For starters, huge swaths of Southeast Asia are tightly packed with yellow clusters and bands of high density. In total, nearly half (over 40%) of the world’s population lives in the relatively small area shown in the image above. Some of this urban concentration is coastal, but much of its is found in contiguous sprawling yellow sections cutting inland across parts of India, China and Bangladesh.
The island of Java (in Indonesia) and the islands of Japan stand out as well. The former is the most densely-populated island on the planet, while the latter is home to the world’s most populated city: Tokyo.
In other areas of the world, the yellow zones are more distributed. Across Europe, for instance, bright patches are somewhat more focused in the center, but the overall impression is one of nodes in a network rather than endless stretches of mega-cities.
Africa and South America have a smattering of yellow blips, mostly around major international cities. Notably, and exceptionally for its continent: Cairo has the single highest-density yellow cell in the world, with over a million residents fitting into just nine square miles.
In the United States, we find roughly the same effect that was seen at a global scale: about half of the population lives in the black area, and half lives in the yellow. The distributions fall mainly as one might expect: more density along the East Coast, some stretches along the West Coast, and a relatively black expanse across the mountain states.

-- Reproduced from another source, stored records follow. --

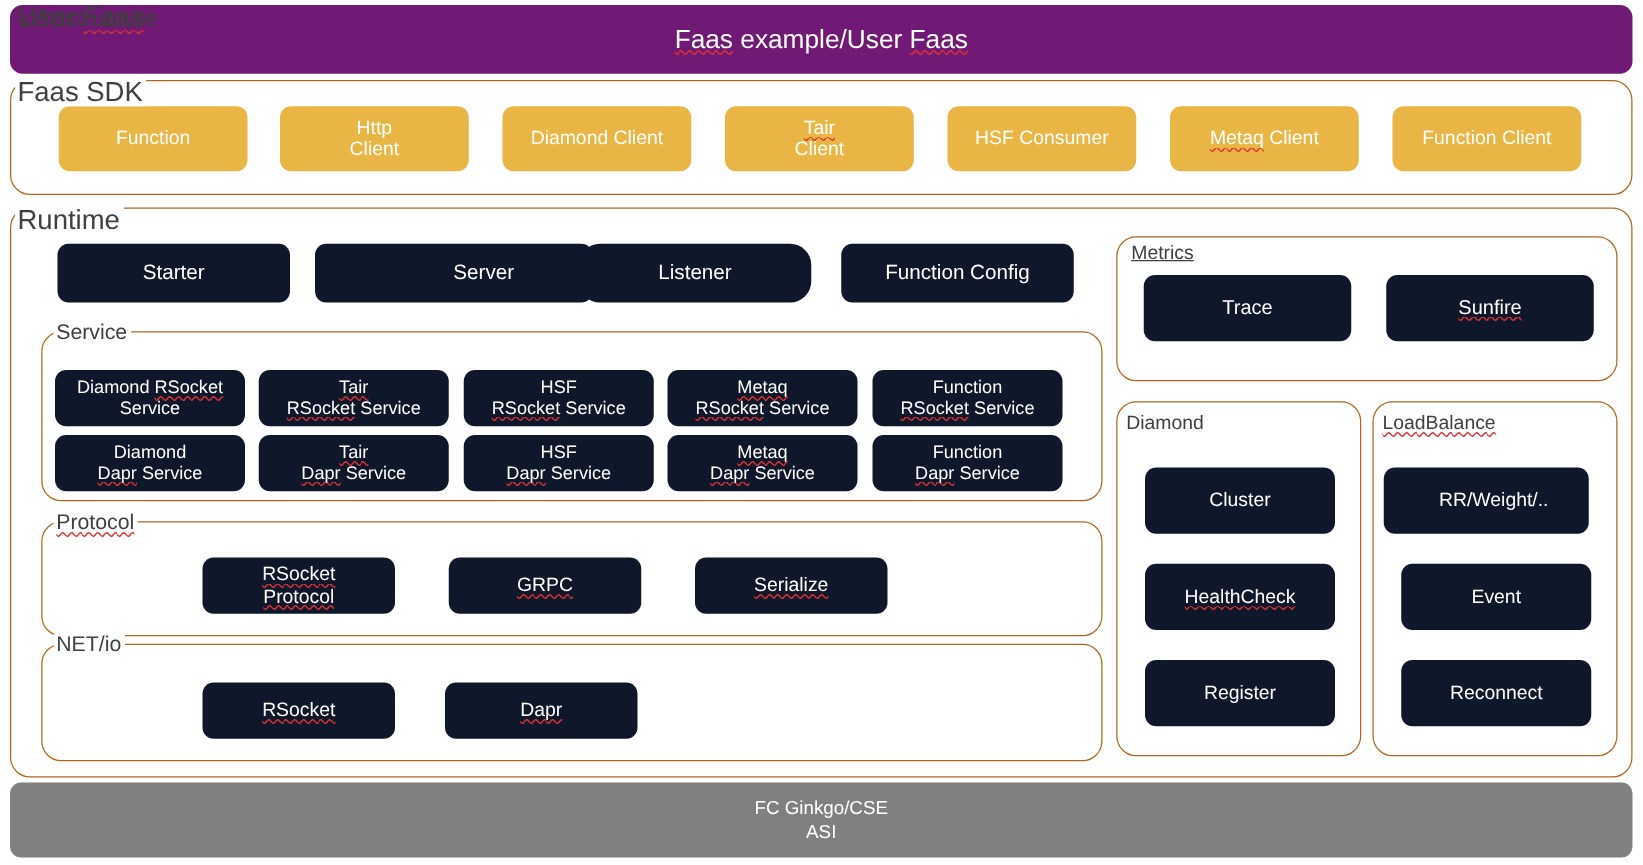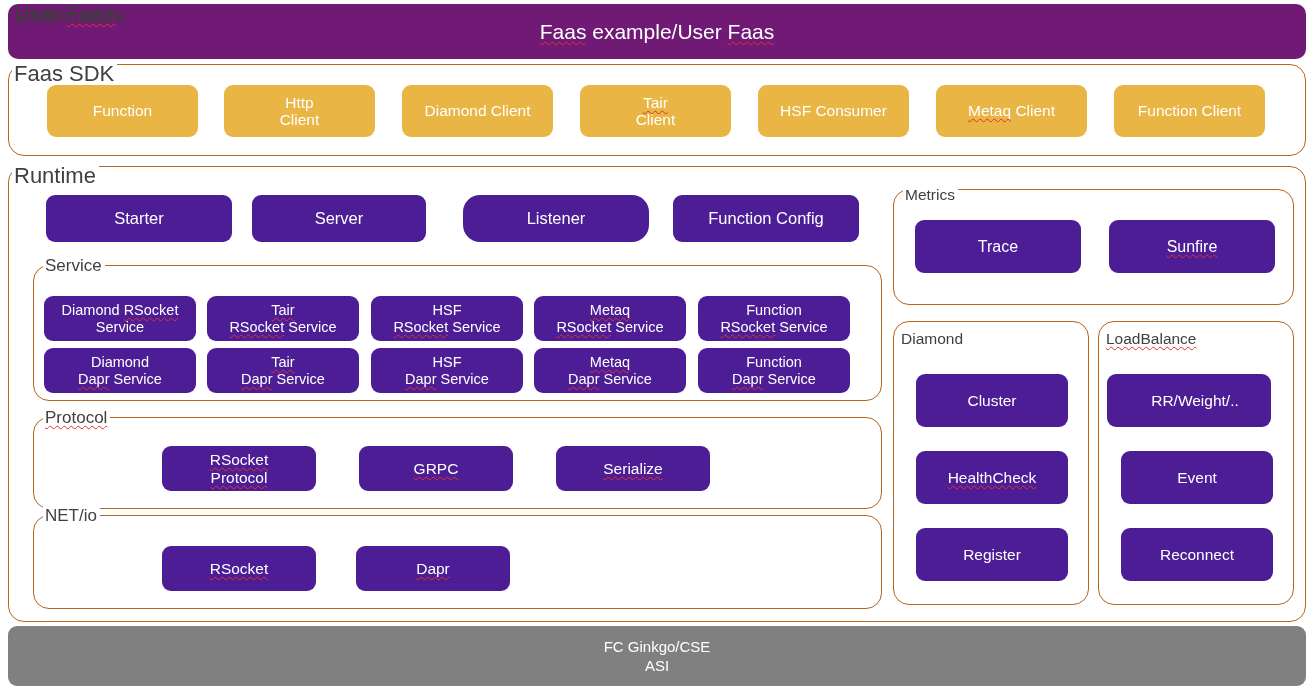--- a/index.html
+++ b/index.html
@@ -250,7 +250,7 @@
           </div>
         </div>
     </div>
-    <span class="caption small" style="left:894px;top:20px;">Metrics</span>
+    <span class="caption small" style="left:894px;top:28px;text-decoration:underline;">Metrics</span>
 
     <div class="abs container-box" id="upstream-box">
       <div class="abs" id="upstream-chips" style="left:0;top:0;width:196px;height:284px;">

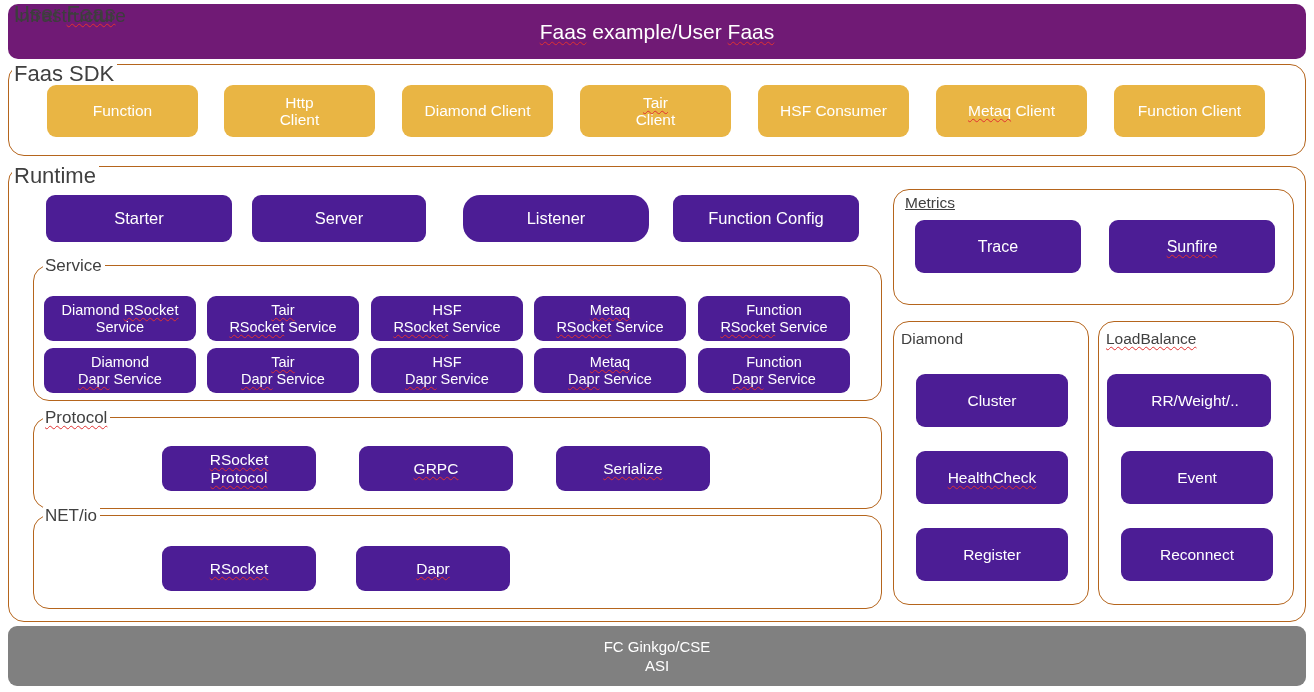--- a/index.html
+++ b/index.html
@@ -86,7 +86,7 @@
     line-height: 1.12;
   }
   .chip.gold   { background: #e9b544; }
-  .chip.orange { background: #4c1d95; }
+  .chip.orange { background: #0f172a; }
 
   
   #runtime-box { left: 8px; top: 166px; width: 1298px; height: 456px; }

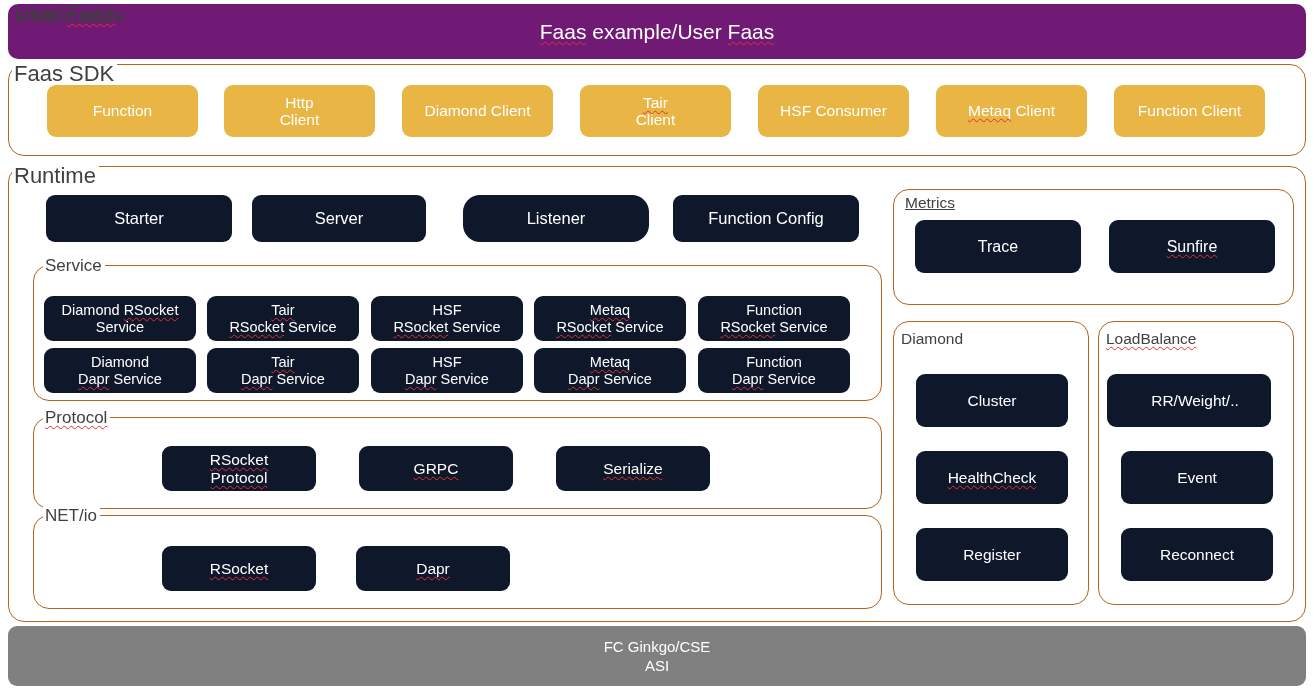--- a/index.html
+++ b/index.html
@@ -164,7 +164,7 @@
         <div class="chip orange" style="left: 13px; width: 186px; height: 47px; top: 0px; font-size: 16.5px;">
           <span>Starter</span>
         </div>
-        <div class="chip orange" style="left: 219px; width: 174px; height: 47px; top: 0px; font-size: 16.5px;">
+        <div class="chip orange" style="left: 219px; width: 174px; height: 47px; top: 0px; font-size: 16.5px; padding-left: 48px;">
           <span>Server</span>
         </div>
         <div class="chip orange" style="left: 430px; width: 186px; height: 47px; top: 0px; font-size: 16.5px; border-radius: 17px;">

Of course, space alone does not speak to the resource needs of a growing human population, including water and agricultural requirements, or to the preservation of nature more broadly. Still, given currently projected future growth by continent and region, a lack of land for human occupants is clearly not the core population issue.
Some continents, like the Americas and Europe, are predicted to level out in terms of population, while others, like Asia, are slated to increase, peak and then begin to decline. Places with the highest long-term projected growth rates (like Africa) still have plenty of relatively open areas for people to fill in with the cities of tomorrow, so long as enough other resources remain to support them.